Francis’s pontificating on immigration and war as ‘two sides of the same coin’ irks just as badly. Many today contend that ‘the greatest producer of migrants’ is not war, as Francis supposes, but the desire for economic advancement. Francis has little to say about this.

He tells all kinds of tear-jerker stories, which may or may not be representative. They do not contribute much to meaningful answers to the problems he wants us to confront. One longs for the intellectualism of Benedict XVI, who was often wrong and was sometimes so clever that he sounded dumb. Yet Benedict’s works were usually an engaging read. Hope, not helped here by a mediocre translation by Richard Dixon, nor by the odd, stitched-together nature of the chapters (the product of interviews rather than a considered structure), is not.
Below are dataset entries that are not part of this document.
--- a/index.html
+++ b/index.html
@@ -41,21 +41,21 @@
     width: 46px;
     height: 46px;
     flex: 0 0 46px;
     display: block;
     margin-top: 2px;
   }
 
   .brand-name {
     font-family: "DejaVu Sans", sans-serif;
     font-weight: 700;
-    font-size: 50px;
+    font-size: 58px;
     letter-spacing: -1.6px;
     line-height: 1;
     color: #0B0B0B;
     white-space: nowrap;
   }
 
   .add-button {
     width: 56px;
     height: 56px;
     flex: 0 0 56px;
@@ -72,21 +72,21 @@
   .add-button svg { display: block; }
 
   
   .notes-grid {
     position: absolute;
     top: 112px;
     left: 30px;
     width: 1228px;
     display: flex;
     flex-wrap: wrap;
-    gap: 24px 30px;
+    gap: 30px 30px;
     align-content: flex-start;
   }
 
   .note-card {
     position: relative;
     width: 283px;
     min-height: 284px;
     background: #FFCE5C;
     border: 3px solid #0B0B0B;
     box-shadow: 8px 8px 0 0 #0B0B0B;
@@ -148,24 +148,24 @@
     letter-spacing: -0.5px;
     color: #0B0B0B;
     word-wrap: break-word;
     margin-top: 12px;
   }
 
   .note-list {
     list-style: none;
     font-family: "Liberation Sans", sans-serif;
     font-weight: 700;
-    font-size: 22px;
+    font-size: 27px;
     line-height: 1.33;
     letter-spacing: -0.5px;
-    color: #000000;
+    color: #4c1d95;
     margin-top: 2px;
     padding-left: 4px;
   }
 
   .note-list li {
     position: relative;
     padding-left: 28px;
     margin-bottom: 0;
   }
Francis is a pope who has drunk deep of the progressive Kool Aid, and this is beginning to cause problems in the Catholic Communion. Witness his recent sharp rebuke of American Vice President J.D. Vance. Vance and Francis clearly disagree on the ordo amoris: the order of responsibility which Catholics bear to their fellow men. The problem is that biblical texts and the Catholic intellectual tradition provide resources to support both men’s positions. By criticising Vance so publicly, Francis rejects this obvious ambiguity. He also puts US Catholics in a bind: they must choose between their politics and their conscience. Modern popes have shied away from such confrontations, because it is not clear that they gain credibility, or followers, from them. Only Francis thinks he knows better. The medieval is his lodestar, as it is in so many other areas of his leadership. But I cannot see Vance, or Donald Trump, walking barefoot through the snow to seek his forgiveness (as the emperor Henry IV famously did for Pope Gregory VII at Canossa in 1077).
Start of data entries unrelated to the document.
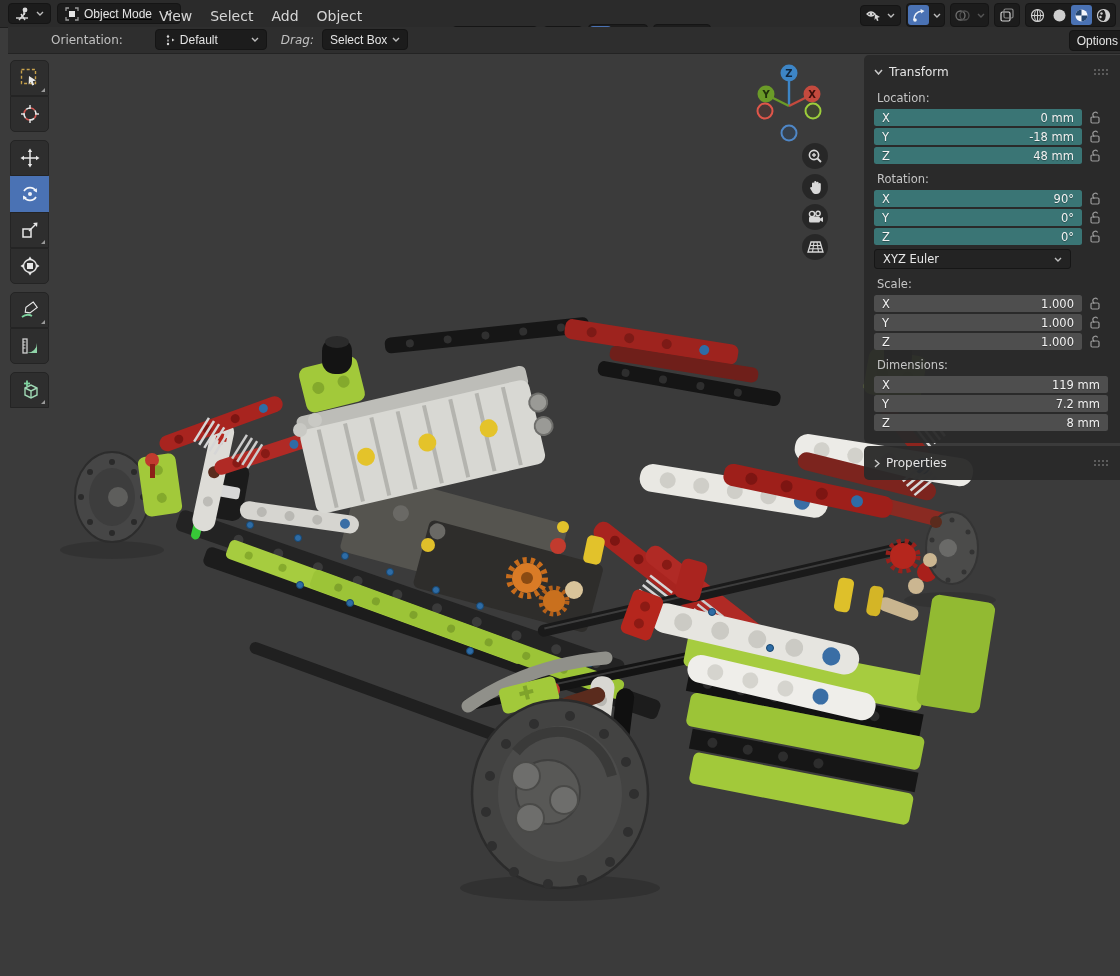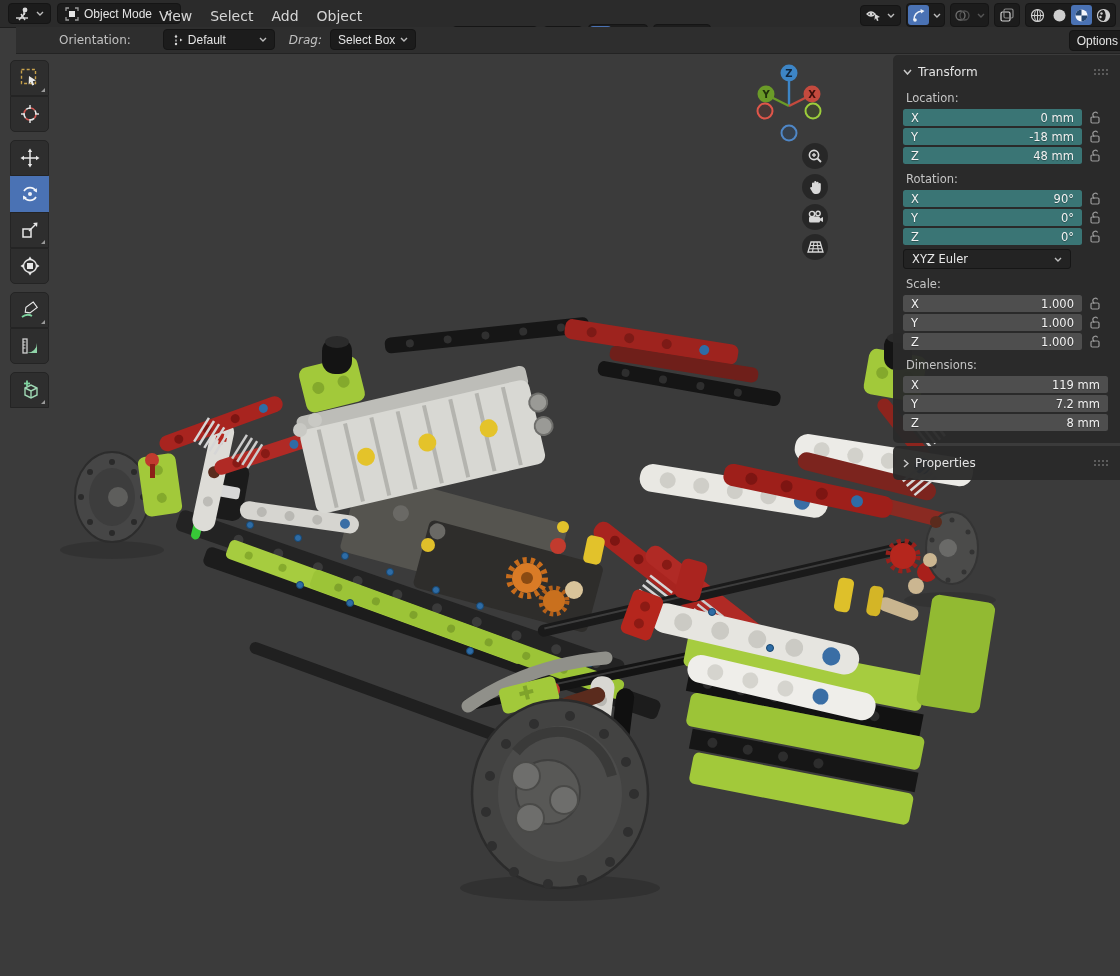--- a/index.html
+++ b/index.html
@@ -2,21 +2,21 @@
 <html><head>
 <meta charset="utf-8">
 <style>
   html,body{margin:0;padding:0;background:#222;}
   .stage{position:relative;width:1120px;height:976px;overflow:hidden;
          background:#3b3b3b;font-family:"DejaVu Sans",sans-serif;
          -webkit-font-smoothing:antialiased;}
   
   .hdr{position:absolute;left:0;right:0;height:27px;background:#2b2b2b;
        border-bottom:1px solid #1e1e1e;z-index:30;}
-  .hdr2{position:absolute;left:16px;right:0;top:27px;height:26px;background:#2e2e2e;
+  .hdr2{position:absolute;left:8px;right:0;top:27px;height:26px;background:#2e2e2e;
         border-bottom:1px solid #232323;z-index:30;}
   .dd{display:inline-flex;align-items:center;gap:5px;height:21px;
       background:#1c1c1c;border:1px solid #151515;border-radius:4px;
       padding:0 7px;color:#e4e4e4;font-size:12px;white-space:nowrap;}
   .menu-item{display:inline-block;padding:0 9px;color:#d6d6d6;font-size:14px;line-height:27px;}
   .abs{position:absolute;top:3px;display:flex;align-items:center;}
   .tgroup{display:inline-flex;align-items:center;background:#1c1c1c;
           border:1px solid #151515;border-radius:4px;height:22px;padding:0 1px;gap:1px;}
   .tbtn{width:21px;height:20px;display:flex;align-items:center;justify-content:center;border-radius:3px;}
   .tbtn.on{background:#4a72b4;}
@@ -28,21 +28,21 @@
   .tool{width:37px;height:34px;background:#2e2e2e;border:1px solid #242424;
         display:flex;align-items:center;justify-content:center;position:relative;}
   .tool:first-child{border-radius:5px 5px 0 0;}
   .tool.grp-end{border-radius:0 0 5px 5px;}
   .tool.solo-top{border-radius:5px 5px 0 0;}
   .tool.active{background:#4a72b4;border-color:#4a72b4;}
   .gap{height:8px;}
   .tool.sub::after{content:"";position:absolute;right:3px;bottom:3px;
      border-left:4px solid transparent;border-bottom:4px solid #9a9a9a;}
   
-  .npanel{position:absolute;top:55px;right:0;width:227px;z-index:20;}
+  .npanel{position:absolute;top:55px;right:0;width:256px;z-index:20;}
   .panelbox{background:rgba(42,42,42,.96);border-radius:5px 0 0 5px;
             padding:6px 12px 10px 10px;}
   .panelhead{display:flex;align-items:center;gap:6px;height:22px;color:#e3e3e3;font-size:12px;}
   .grip{margin-left:auto;width:14px;height:6px;position:relative;}
   .grip i{position:absolute;width:2px;height:2px;background:#6e6e6e;border-radius:50%;
           box-shadow:4px 0 #6e6e6e,8px 0 #6e6e6e,12px 0 #6e6e6e,
                      0 4px #6e6e6e,4px 4px #6e6e6e,8px 4px #6e6e6e,12px 4px #6e6e6e;}
   .seclbl{color:#c5c5c5;font-size:11.5px;margin:8px 0 4px 3px;}
   .prow{display:flex;align-items:center;margin-bottom:2px;}
   .frow{flex:1;display:flex;align-items:center;height:17px;border-radius:2.5px;
@@ -484,21 +484,21 @@
         <path d="M516,752 A56,60 0 0 1 612,776" stroke="#3a3a39" stroke-width="10" fill="none"></path>
         <circle cx="548" cy="792" r="32" fill="#585856" stroke="#3f3f3e" stroke-width="2"></circle>
         <circle cx="526" cy="776" r="14" fill="#6e6e6c" stroke="#4a4a48" stroke-width="2"></circle>
         <circle cx="564" cy="800" r="14" fill="#6e6e6c" stroke="#4a4a48" stroke-width="2"></circle>
         <circle cx="530" cy="818" r="14" fill="#6e6e6c" stroke="#4a4a48" stroke-width="2"></circle>
       </g>
     </svg>
   </div>
 
   <div class="hdr">
-    <div class="abs" style="left:8px;gap:6px;">
+    <div class="abs" style="left:8px;gap:6px;text-decoration:underline;">
       <button class="dd" style="padding:0 6px;">
         <span>
           <svg width="16" height="14" viewBox="0 0 16 14">
             <line x1="1" y1="11" x2="13" y2="11" stroke="#d9d9d9" stroke-width="1.4"></line>
             <line x1="4" y1="13" x2="10" y2="6" stroke="#d9d9d9" stroke-width="1.4"></line>
             <line x1="10" y1="13" x2="6" y2="7" stroke="#d9d9d9" stroke-width="1.4"></line>
             <line x1="9" y1="8" x2="9" y2="4" stroke="#d9d9d9" stroke-width="1.4"></line>
             <circle cx="10" cy="3" r="2.4" fill="#d9d9d9"></circle>
           </svg>
         </span>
The pope might, in fact, do better to look back to Piccolomini’s later medieval example. Piccolomini’s brilliant rhetoric got him nowhere and he died preaching crusade to those who took little interest in his message. Francis’s memoir tells us much about the ego of a man who happens to be pope but surprisingly little about how the papacy can really contribute to solving the world’s problems. The best popes of our era – Leo XIII, Pius XI, John Paul II – have been able to read public opinion and anticipate what will be seen as just and moral in the future. Francis lacks the self-awareness to do this.

It is a pity because there are cultural references in this book that genuinely surprise. A pope quoting Pier Paolo Pasolini, for instance, and waxing lyrical about Dostoevsky, ought to be interesting. Yet rather too much of the book, especially its later chapters, which deal with Francis’s election and travels, is merely a paean to his own virtue. He is kind, he is human, he is humble. We learn surprisingly little about the man behind the mask, not least because most of Bergoglio’s adult life, the formative period of his ministry, is skipped over quickly. In a sense, Francis reflects the shortcomings of Western societies in the present moment: too much feeling at the expense of intellectual rigour and common sense.